Collects all desired watchpoints into the Graph::watchpoints() data structure.

This phase loops over the nodes in the graph starting with the last block to the first and attempts to add watchpoints for DFG nodes that meet certain conditions. These conditions are is described in the snippet from the phase implementation:

void handle()
{
    switch (m_node->op()) {
    case TypeOfIsUndefined:
        handleMasqueradesAsUndefined();
        break;
            
    case CompareEq:
        if (m_node->isBinaryUseKind(ObjectUse)
            || (m_node->child1().useKind() == ObjectUse && m_node->child2().useKind() == ObjectOrOtherUse)
            || (m_node->child1().useKind() == ObjectOrOtherUse && m_node->child2().useKind() == ObjectUse)
            || (m_node->child1().useKind() == KnownOtherUse || m_node->child2().useKind() == KnownOtherUse)
            handleMasqueradesAsUndefined();
        break;
            
    case LogicalNot:
    case Branch:
        switch (m_node->child1().useKind()) {
        case ObjectOrOtherUse:
        case UntypedUse:
            handleMasqueradesAsUndefined();
            break;
        default:
            break;
        }
        break;
            
    default:
        break;
    }
}
    
void handleMasqueradesAsUndefined()
{
    if (m_graph.masqueradesAsUndefinedWatchpointIsStillValid(m_node->origin.semantic))
        addLazily(globalObject()->masqueradesAsUndefinedWatchpoint());
}

The function handleMasqueradesAsUndefined when invoked adds a watchpoint to the WatchpointSet m_masqueradesAsUndefinedWatchpoint.

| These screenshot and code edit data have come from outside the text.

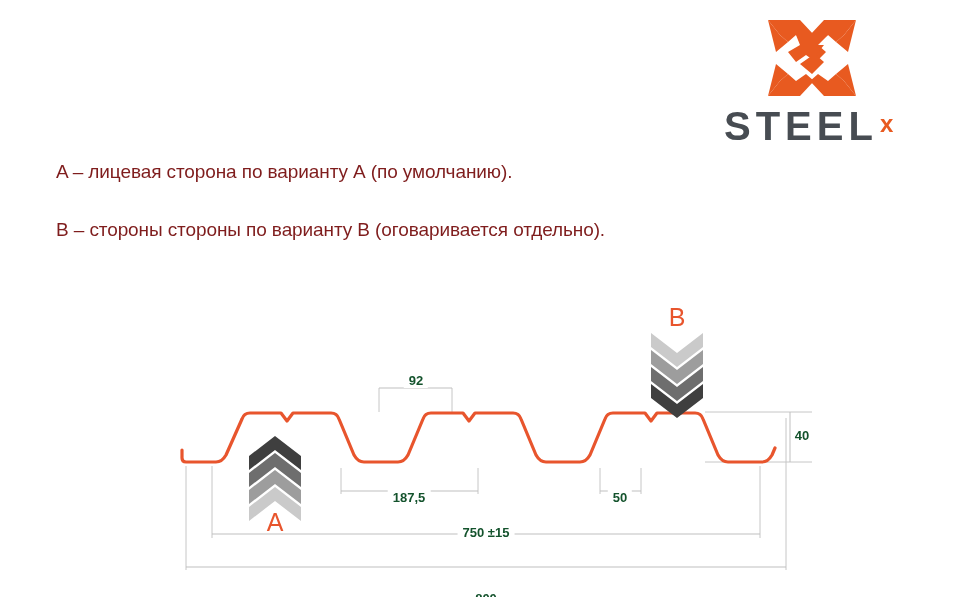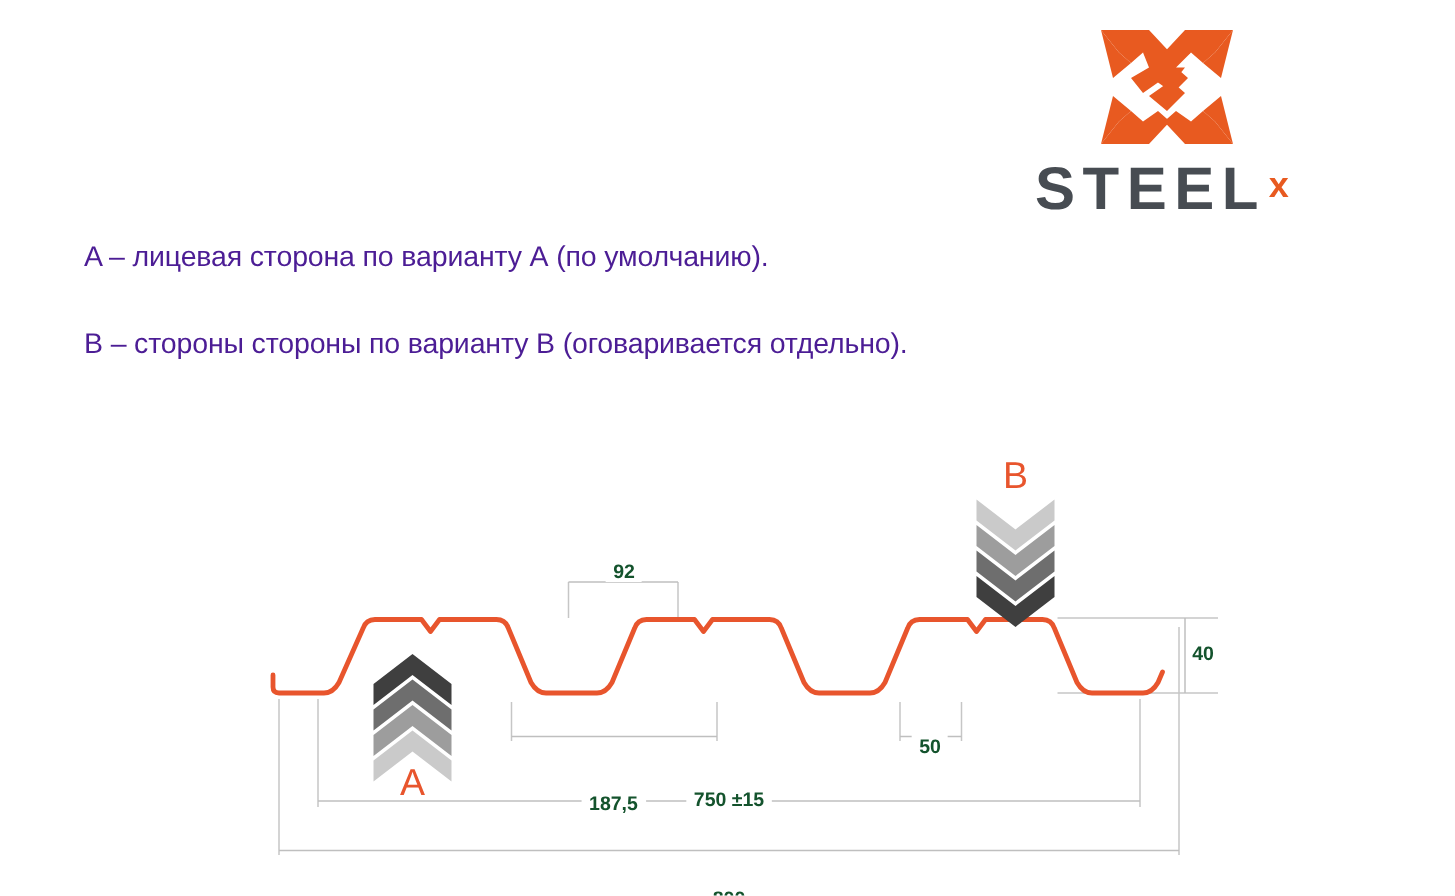"STEELx" #logo-block { left: 690px -> 724px }
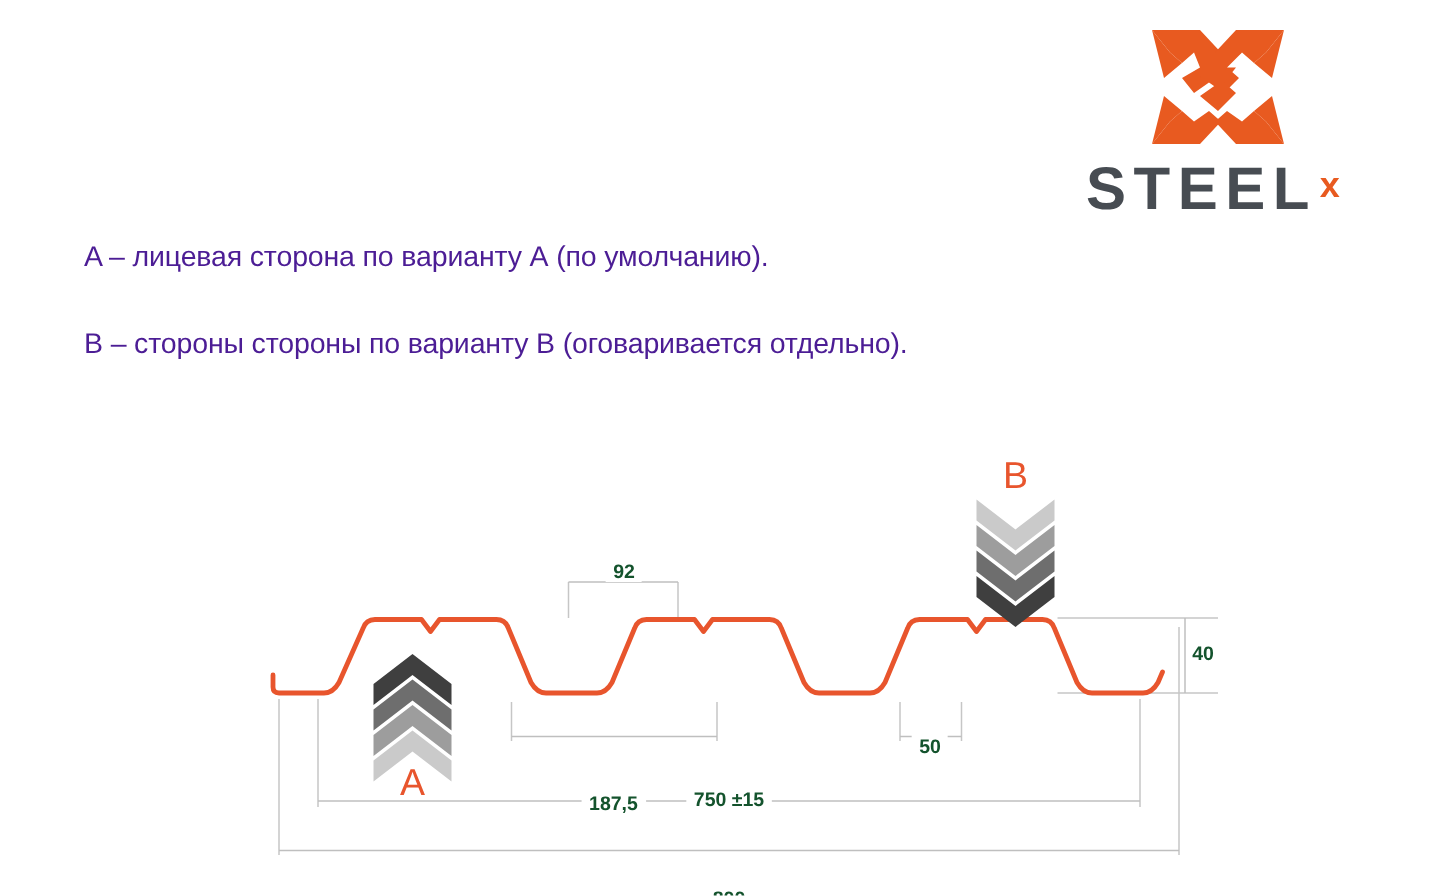"A – лицевая сторона по" .desc-line { color: #4c1d95 -> #7f1d1d }
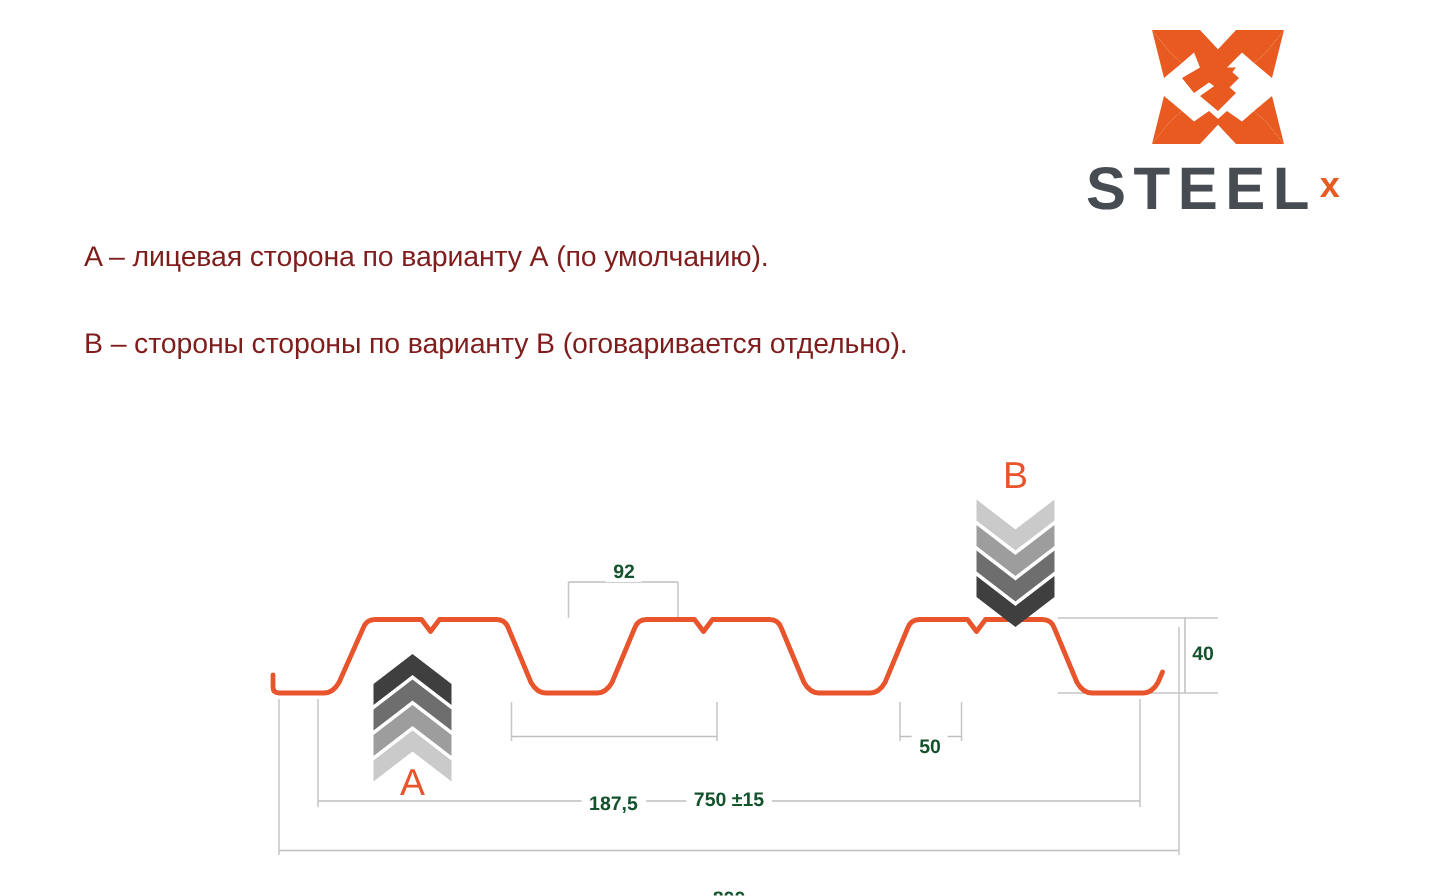"187,5" div.dim-text { margin-top: 38px -> none }
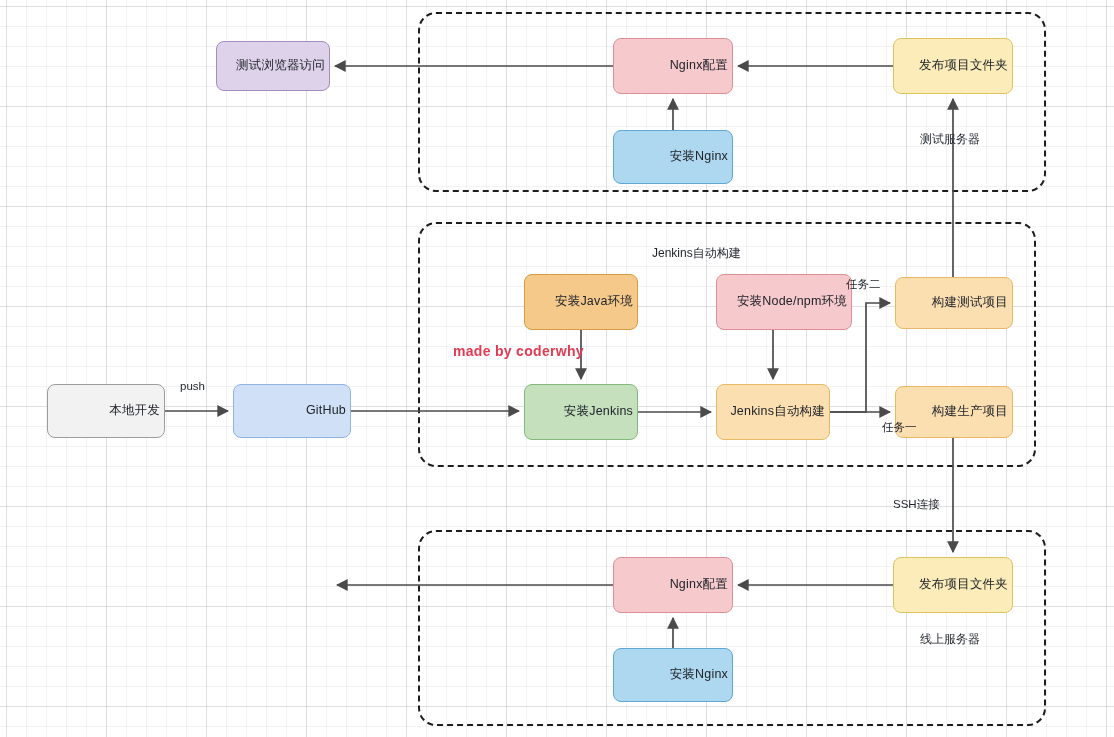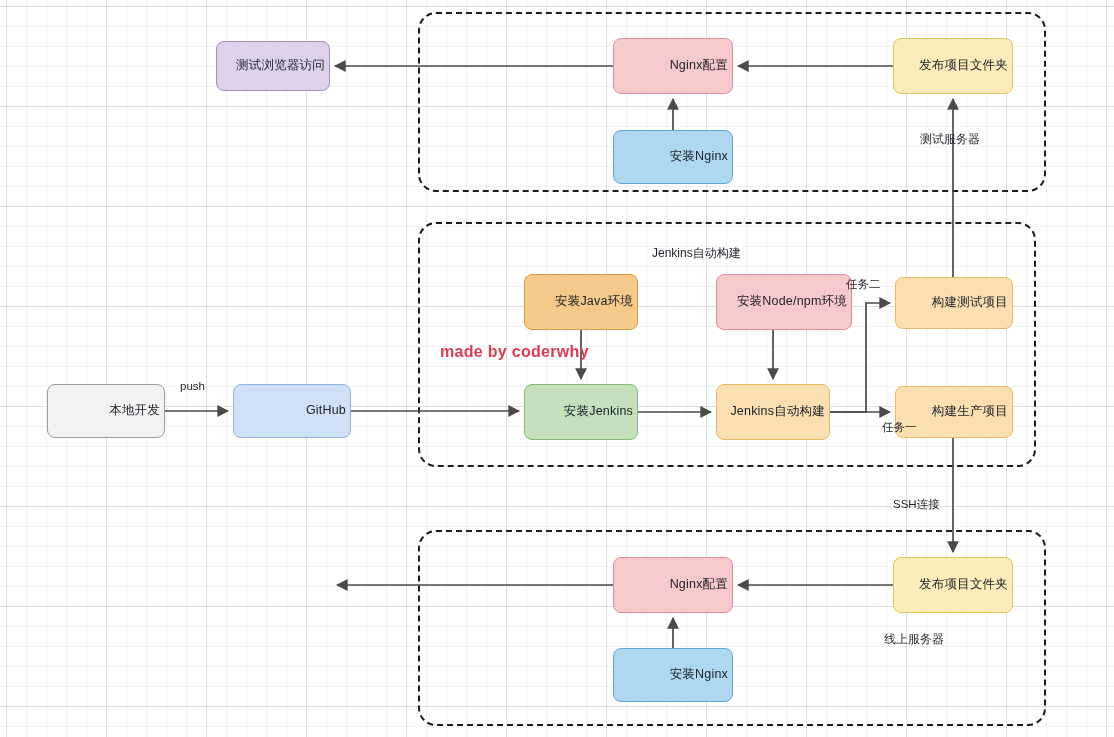"made by coderwhy" .watermark { font-size: 16px -> 14px; margin-left: none -> 13px }
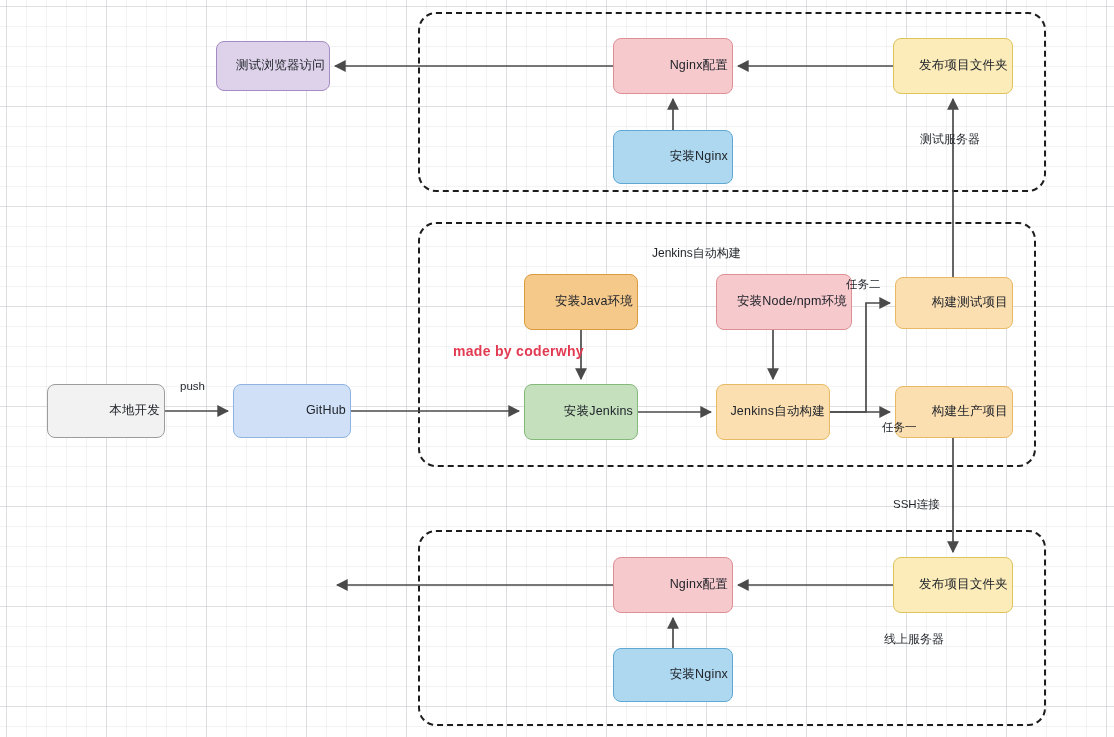"线上服务器" div.zone-label { left: 884px -> 920px }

Note that changes to the WatchpointSets are not reflected in the DFG graph dump.

Conclusion

This post explored the various components that make up the DFG optimisation pipeline by understanding how each optimisation phase transforms the graph. In Part V of this blog series we dive into the details of how the DFG compiles this optimised graph into machine code and how execution enters to and exits from this optimised machine code.